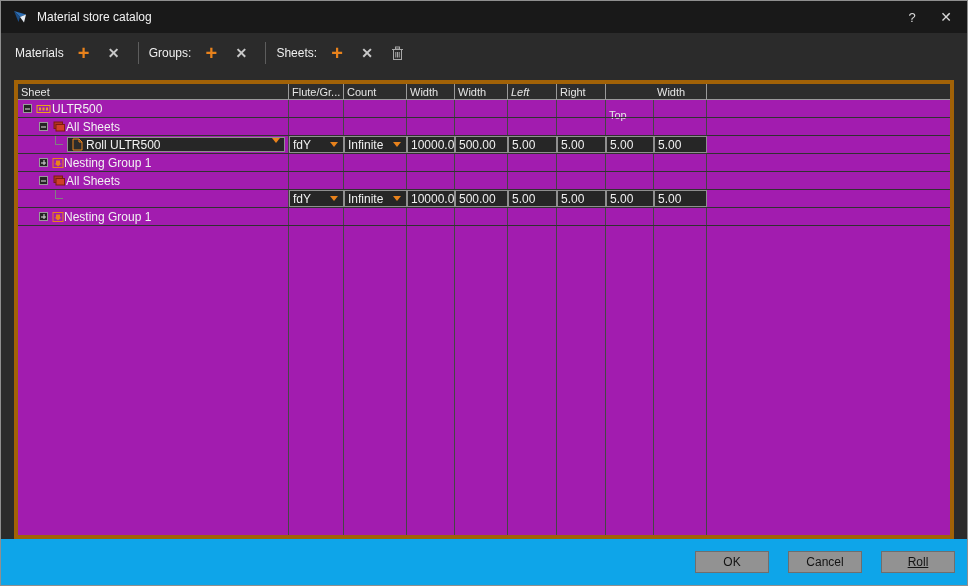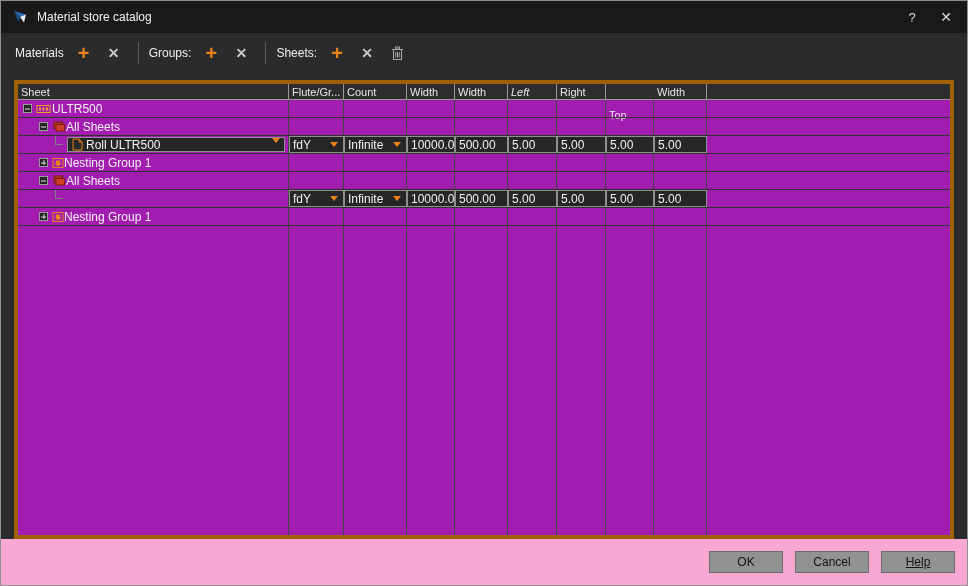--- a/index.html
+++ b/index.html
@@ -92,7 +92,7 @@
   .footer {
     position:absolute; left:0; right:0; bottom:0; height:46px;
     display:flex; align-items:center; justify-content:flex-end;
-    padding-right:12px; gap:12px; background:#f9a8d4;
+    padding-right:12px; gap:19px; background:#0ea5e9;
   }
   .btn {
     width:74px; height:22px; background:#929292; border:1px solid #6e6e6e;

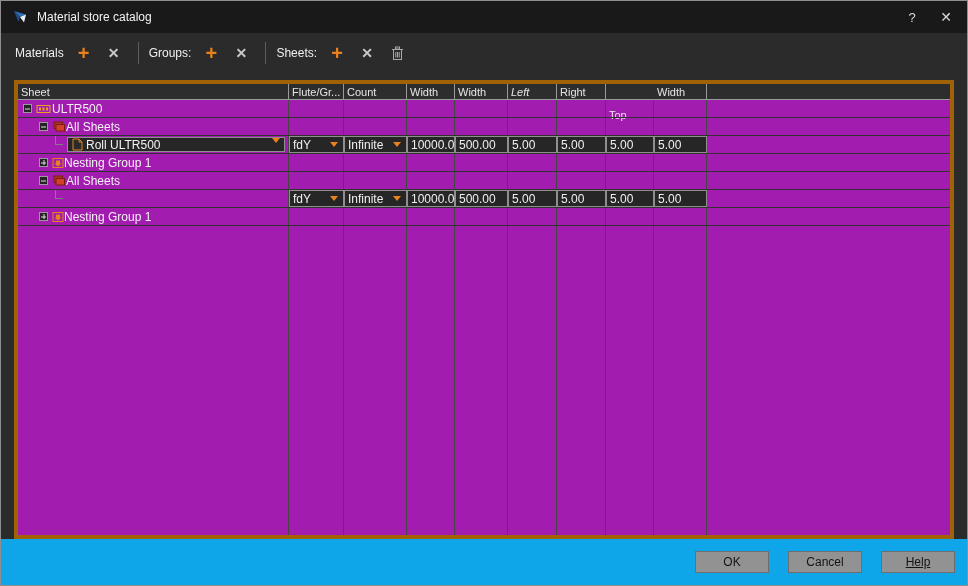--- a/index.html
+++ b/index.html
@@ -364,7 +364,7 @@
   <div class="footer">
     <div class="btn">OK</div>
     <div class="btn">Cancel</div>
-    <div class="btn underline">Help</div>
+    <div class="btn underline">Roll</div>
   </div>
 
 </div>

..............................

▸ **Activity**:
Print only what lies in the material above starting at the line with "position:absolute; left:0; right:0;" and ending at the line with "width:74px; height:22px; background:#929292;", every line exactly as given.

▸ **Exercise response**:
     position:absolute; left:0; right:0; bottom:0; height:46px;
     display:flex; align-items:center; justify-content:flex-end;
-    padding-right:12px; gap:12px; background:#f9a8d4;
+    padding-right:12px; gap:19px; background:#0ea5e9;
   }
   .btn {
     width:74px; height:22px; background:#929292; border:1px solid #6e6e6e;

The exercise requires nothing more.